Les petites entreprises risquent de perdre gros en raison des conditions de visa plus strictes
Près de la moitié des entreprises dirigées par des étrangers affirment que des exigences plus strictes en matière de visa de chef d'entreprise auront un impact sur elles, certains petits restaurateurs envisageant même de fermer leurs portes à cause de ces exigences, selon une nouvelle enquête.
Une enquête menée en mars et avril par Tokyo Shoko Research Ltd. sur les changements introduits en octobre a reçu des réponses de 299 entreprises dirigées par des ressortissants non japonais.
L'enquête indique que 45 pour cent des participants ont déclaré qu'ils pensaient qu'ils seraient touchés, tandis que les 164 autres entreprises, soit 55 pour cent, ont déclaré que les changements ne les affecteraient pas.
Parmi ceux qui s'attendent à un impact, 5 pour cent des propriétaires, soit 16 entreprises, envisageaient de fermer leur entreprise ; certains petits restaurants, dont les propriétaires constituaient un grand nombre de personnes interrogées, ont déjà fermé leurs portes.
Quatre-vingt-deux entreprises, soit 27 pour cent, ont déclaré qu'elles réagiraient aux changements en augmentant leur capital.
Plusieurs réponses étaient autorisées et 35 entreprises, soit 12 pour cent, ont répondu qu'elles envisageaient de vendre ou de fusionner leurs activités. Dix-neuf entreprises, soit 6 pour cent, ont déclaré qu'elles transféreraient le contrôle de la gestion.
Le rapport de Tokyo Shoko Research note également que sur les quelque 140 000 entreprises créées au Japon en 2024, seulement 1 % disposaient d'un capital de 30 millions de yens ou plus, tandis que 95 % avaient moins de 10 millions de yens.
« Une exigence de capital de 30 millions de yens constitue un obstacle très important pour de nombreux propriétaires d'entreprises. Compte tenu de la détérioration de l'environnement des affaires, l'impact sera probablement important », a déclaré un chercheur de Tokyo Shoko Research.
L'un des changements clés introduits en octobre de l'année dernière a été la multiplication par six du capital minimum requis, passant de 5 millions de yens (31 250 dollars) à 30 millions de yens..

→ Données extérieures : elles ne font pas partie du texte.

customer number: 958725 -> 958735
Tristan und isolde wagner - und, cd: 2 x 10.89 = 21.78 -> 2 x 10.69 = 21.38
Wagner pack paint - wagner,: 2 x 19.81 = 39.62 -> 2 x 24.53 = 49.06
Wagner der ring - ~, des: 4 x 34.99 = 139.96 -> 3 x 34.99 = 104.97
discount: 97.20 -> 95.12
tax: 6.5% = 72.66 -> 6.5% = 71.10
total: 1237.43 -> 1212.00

Ce changement était la réponse la plus courante à la question de l'enquête sur les conditions préalables qui ont influencé leurs décisions auprès de 20 entreprises, soit 44 pour cent des 45 entreprises qui ont répondu.
Parallèlement, le rapport indique également que le nombre de faillites au cours de l’exercice 2025 parmi les « autres restaurants de spécialités » était à son plus haut niveau depuis 30 ans avec 91 cas en raison de la hausse des coûts et de la pénurie de main-d’œuvre. Ces entreprises, comme les petits magasins de curry, sont souvent dirigées par des ressortissants étrangers.
L'Agence des services d'immigration du Japon a déclaré avoir introduit ces changements pour empêcher toute utilisation frauduleuse impliquant des sociétés écrans. En contradiction avec cela, les appels lancés sur les réseaux sociaux pour revoir le système.
« Une réflexion pourrait être nécessaire pour ne pas décourager les entrepreneurs étrangers ou exclure ceux qui sont en activité depuis de nombreuses années, en tenant compte de leurs antécédents et de la situation réelle de leurs entreprises au moment de prendre des décisions d'approbation », a déclaré le chercheur.